(Before-and-after change data)
============================================================

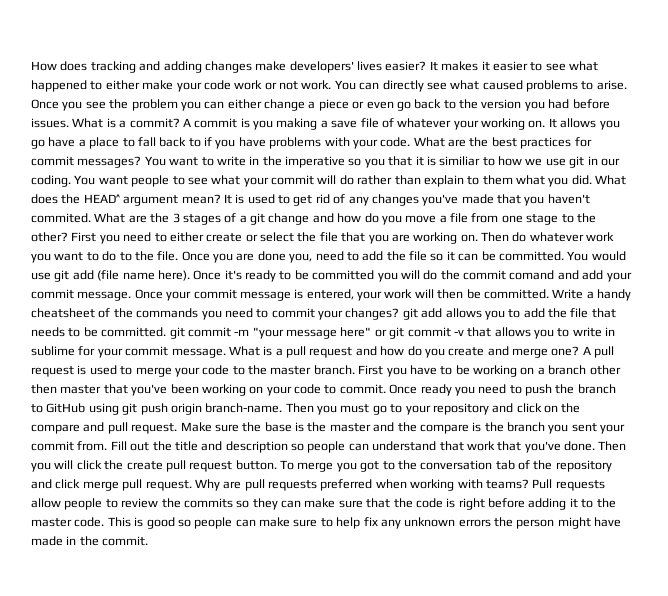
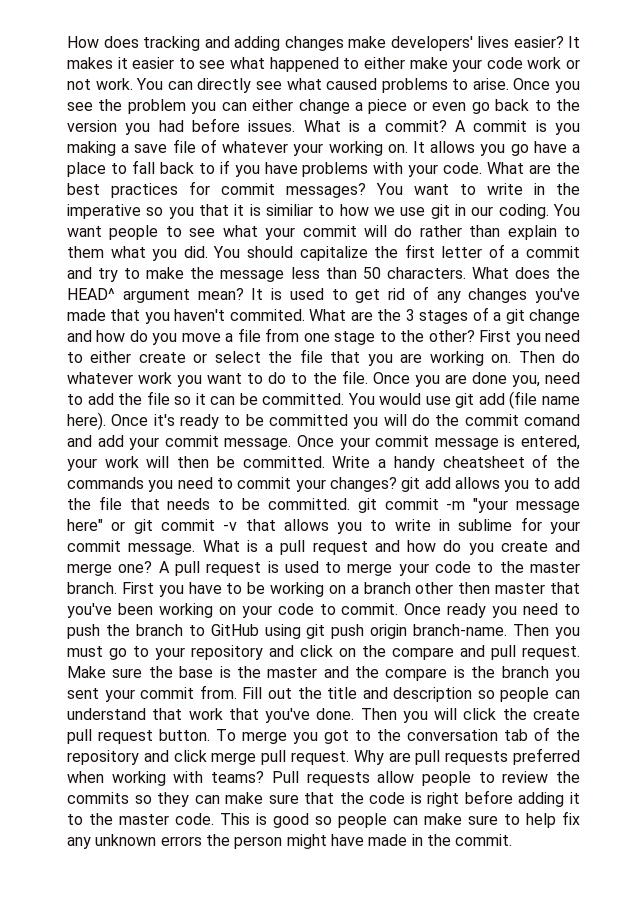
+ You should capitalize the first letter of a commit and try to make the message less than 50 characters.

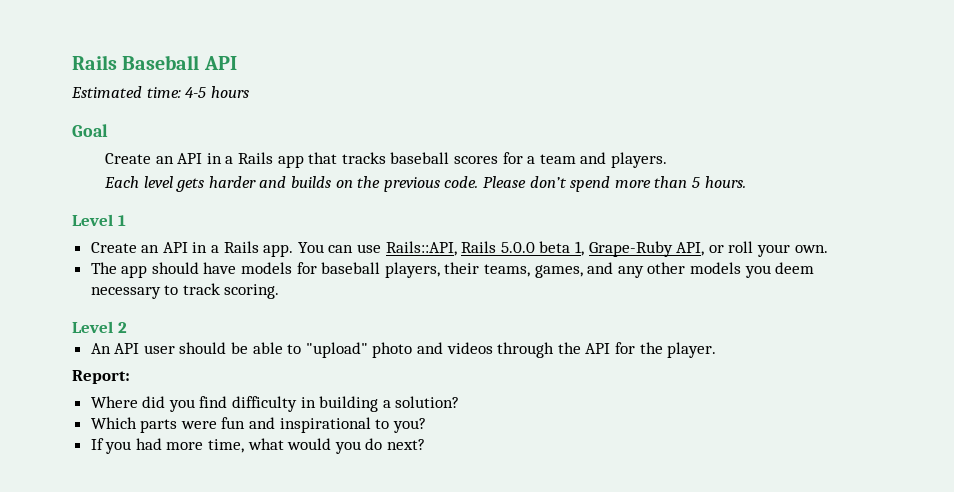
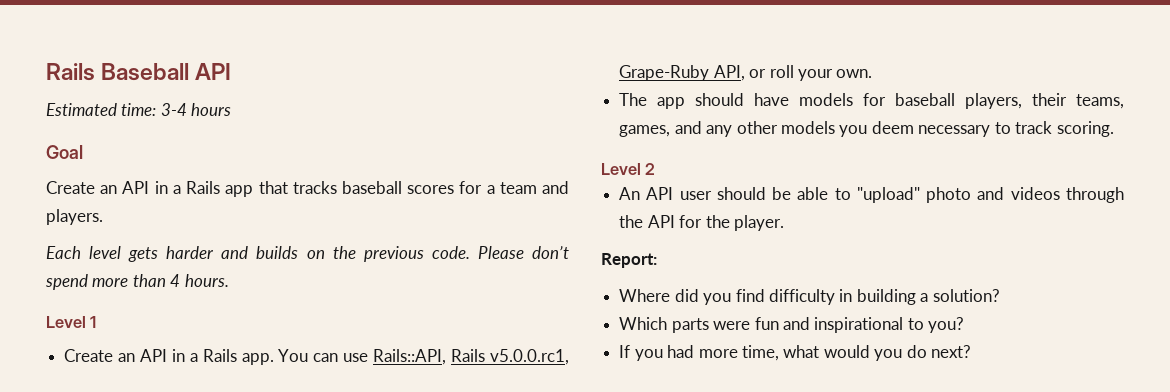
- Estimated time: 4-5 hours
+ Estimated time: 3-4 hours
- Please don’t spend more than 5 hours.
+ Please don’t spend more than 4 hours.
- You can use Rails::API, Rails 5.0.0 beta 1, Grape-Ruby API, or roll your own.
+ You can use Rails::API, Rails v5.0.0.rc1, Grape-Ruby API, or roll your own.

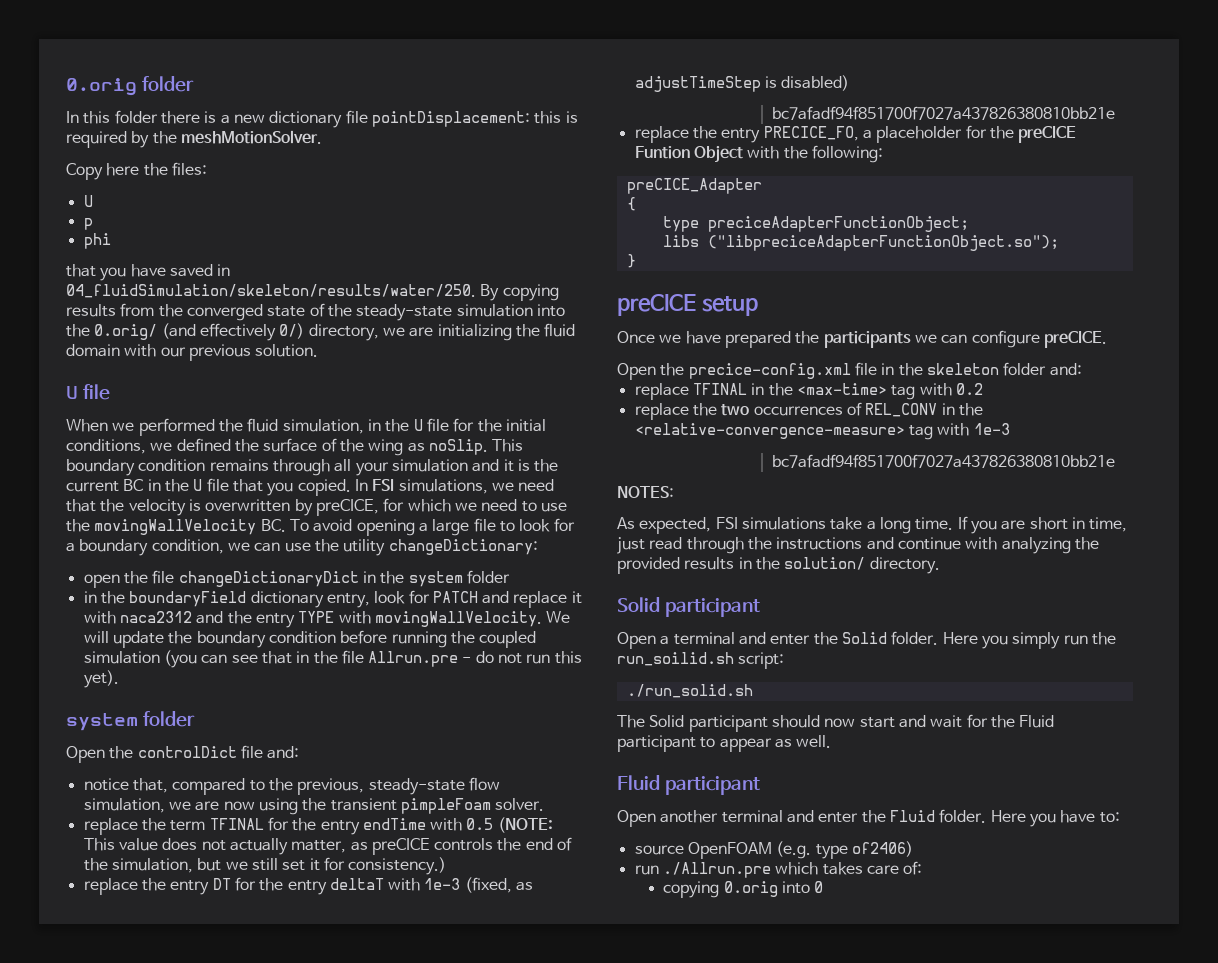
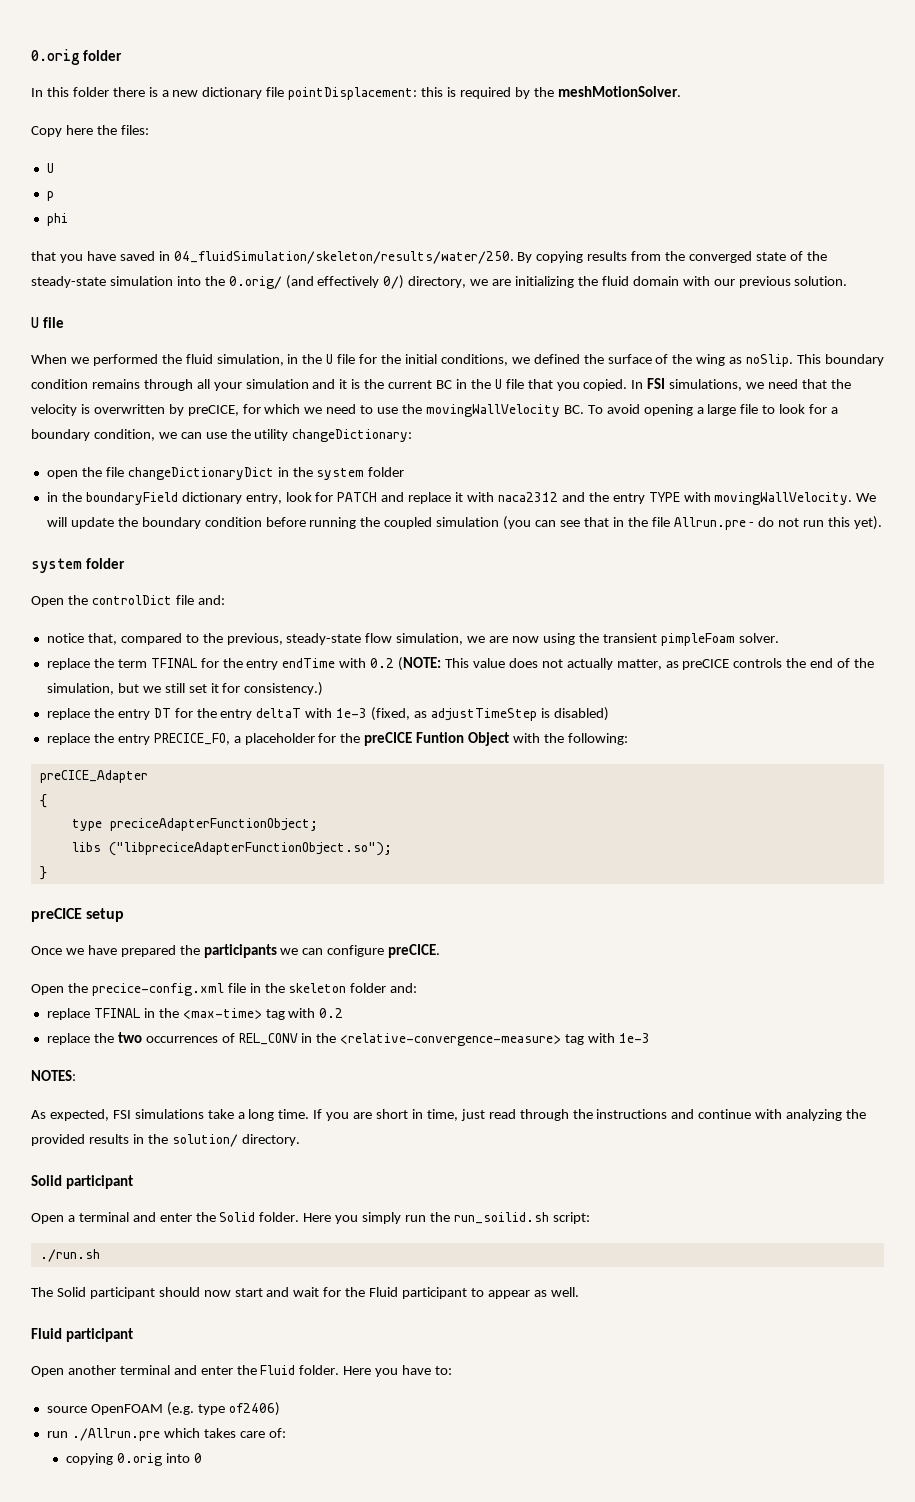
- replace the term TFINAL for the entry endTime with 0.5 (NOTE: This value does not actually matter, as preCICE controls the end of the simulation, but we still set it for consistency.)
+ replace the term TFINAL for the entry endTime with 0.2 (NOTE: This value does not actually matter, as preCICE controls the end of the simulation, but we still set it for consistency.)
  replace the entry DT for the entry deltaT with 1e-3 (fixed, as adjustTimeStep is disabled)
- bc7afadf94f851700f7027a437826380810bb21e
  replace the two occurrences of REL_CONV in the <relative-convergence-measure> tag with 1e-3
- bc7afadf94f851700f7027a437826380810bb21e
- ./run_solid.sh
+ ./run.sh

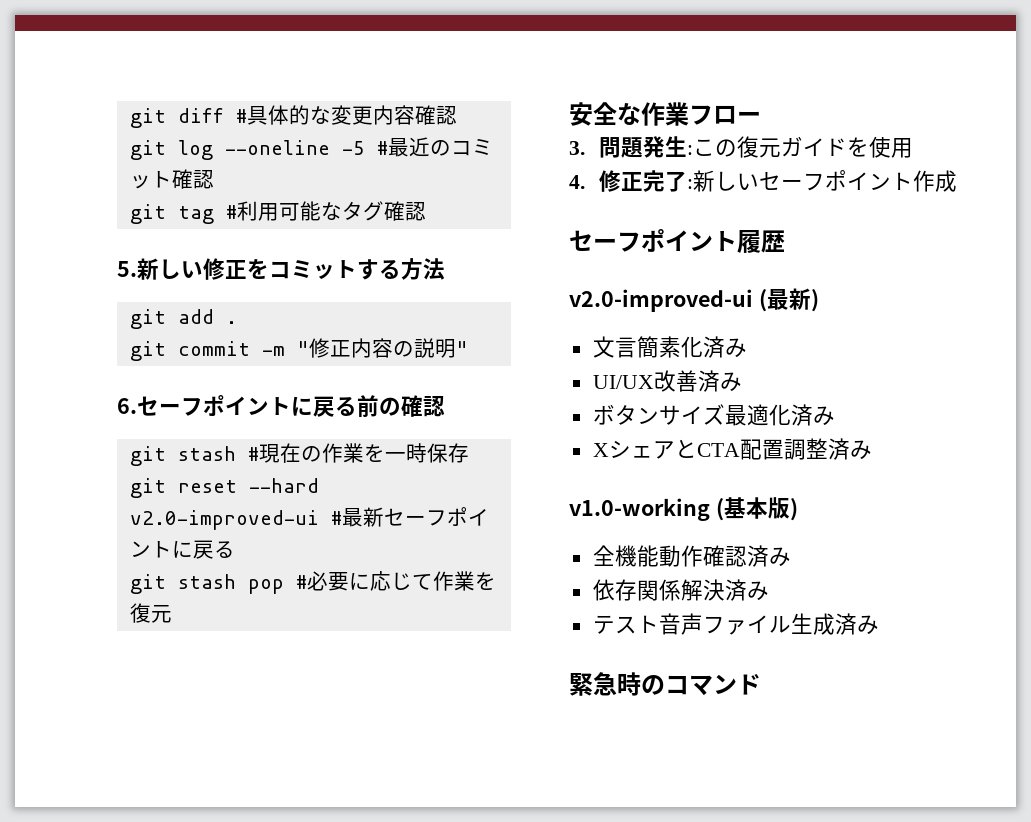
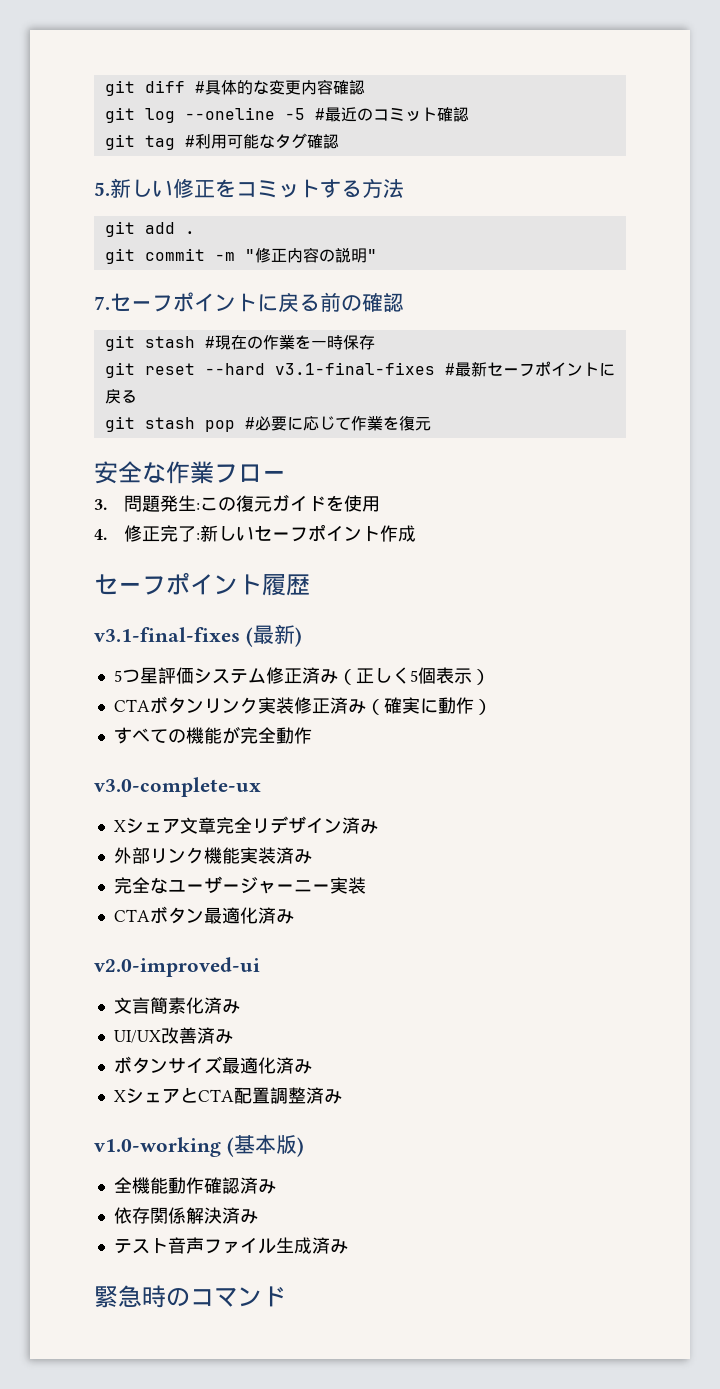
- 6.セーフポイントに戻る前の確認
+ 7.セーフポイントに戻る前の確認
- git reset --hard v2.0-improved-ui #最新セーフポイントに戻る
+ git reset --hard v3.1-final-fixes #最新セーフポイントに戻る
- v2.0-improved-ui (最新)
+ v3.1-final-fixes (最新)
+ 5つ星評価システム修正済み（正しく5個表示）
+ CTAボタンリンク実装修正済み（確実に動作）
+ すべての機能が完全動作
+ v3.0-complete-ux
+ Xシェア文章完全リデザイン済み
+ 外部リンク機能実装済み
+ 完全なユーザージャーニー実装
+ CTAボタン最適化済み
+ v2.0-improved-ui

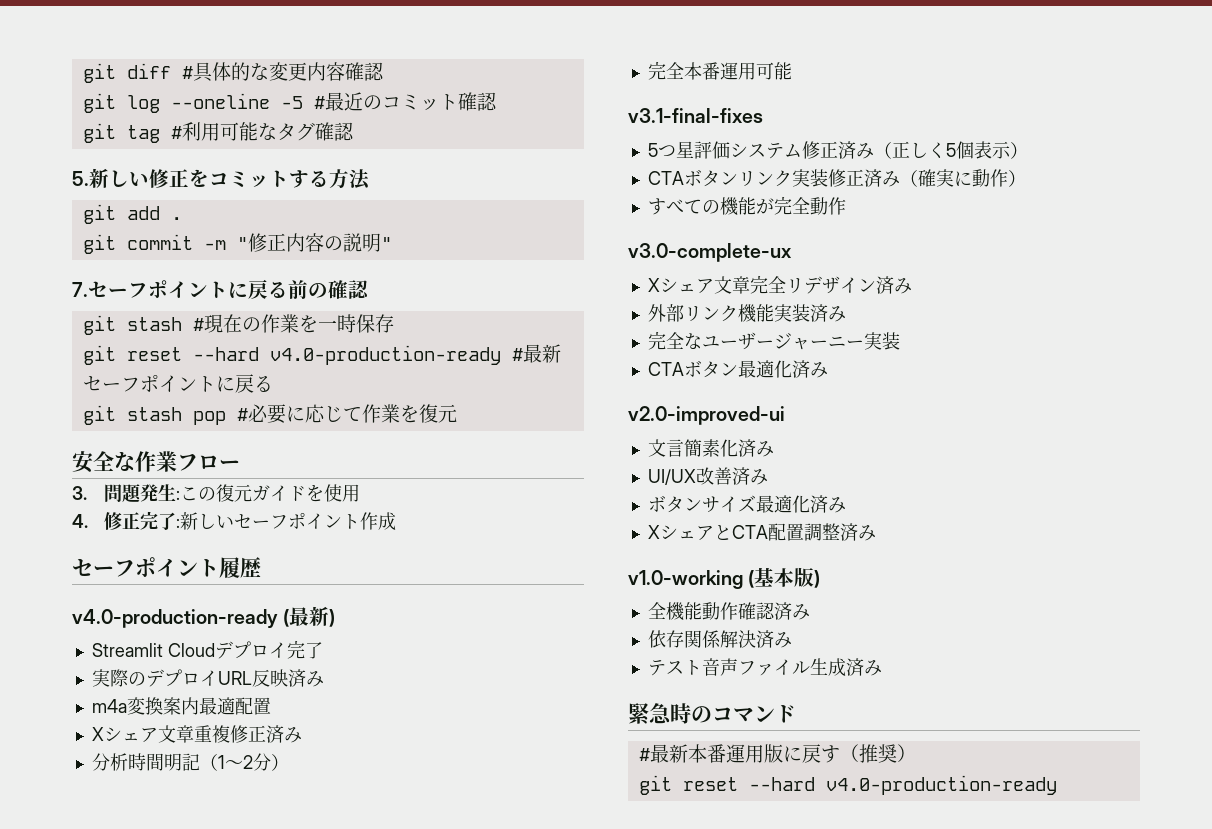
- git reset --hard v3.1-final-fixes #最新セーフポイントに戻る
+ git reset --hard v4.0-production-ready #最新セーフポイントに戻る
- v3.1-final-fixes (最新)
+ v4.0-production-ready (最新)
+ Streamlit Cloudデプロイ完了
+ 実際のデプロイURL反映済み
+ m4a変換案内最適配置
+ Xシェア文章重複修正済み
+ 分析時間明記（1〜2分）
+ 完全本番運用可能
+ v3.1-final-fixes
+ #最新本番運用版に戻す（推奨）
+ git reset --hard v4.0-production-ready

============================================================

*ACTION ITEM*: Every entry, word for word, should be given again; the pictures are not part of the copy.

*SOLUTION*:
+ You should capitalize the first letter of a commit and try to make the message less than 50 characters.

- Estimated time: 4-5 hours
+ Estimated time: 3-4 hours
- Please don’t spend more than 5 hours.
+ Please don’t spend more than 4 hours.
- You can use Rails::API, Rails 5.0.0 beta 1, Grape-Ruby API, or roll your own.
+ You can use Rails::API, Rails v5.0.0.rc1, Grape-Ruby API, or roll your own.

- replace the term TFINAL for the entry endTime with 0.5 (NOTE: This value does not actually matter, as preCICE controls the end of the simulation, but we still set it for consistency.)
+ replace the term TFINAL for the entry endTime with 0.2 (NOTE: This value does not actually matter, as preCICE controls the end of the simulation, but we still set it for consistency.)
  replace the entry DT for the entry deltaT with 1e-3 (fixed, as adjustTimeStep is disabled)
- bc7afadf94f851700f7027a437826380810bb21e
  replace the two occurrences of REL_CONV in the <relative-convergence-measure> tag with 1e-3
- bc7afadf94f851700f7027a437826380810bb21e
- ./run_solid.sh
+ ./run.sh

- 6.セーフポイントに戻る前の確認
+ 7.セーフポイントに戻る前の確認
- git reset --hard v2.0-improved-ui #最新セーフポイントに戻る
+ git reset --hard v3.1-final-fixes #最新セーフポイントに戻る
- v2.0-improved-ui (最新)
+ v3.1-final-fixes (最新)
+ 5つ星評価システム修正済み（正しく5個表示）
+ CTAボタンリンク実装修正済み（確実に動作）
+ すべての機能が完全動作
+ v3.0-complete-ux
+ Xシェア文章完全リデザイン済み
+ 外部リンク機能実装済み
+ 完全なユーザージャーニー実装
+ CTAボタン最適化済み
+ v2.0-improved-ui

- git reset --hard v3.1-final-fixes #最新セーフポイントに戻る
+ git reset --hard v4.0-production-ready #最新セーフポイントに戻る
- v3.1-final-fixes (最新)
+ v4.0-production-ready (最新)
+ Streamlit Cloudデプロイ完了
+ 実際のデプロイURL反映済み
+ m4a変換案内最適配置
+ Xシェア文章重複修正済み
+ 分析時間明記（1〜2分）
+ 完全本番運用可能
+ v3.1-final-fixes
+ #最新本番運用版に戻す（推奨）
+ git reset --hard v4.0-production-ready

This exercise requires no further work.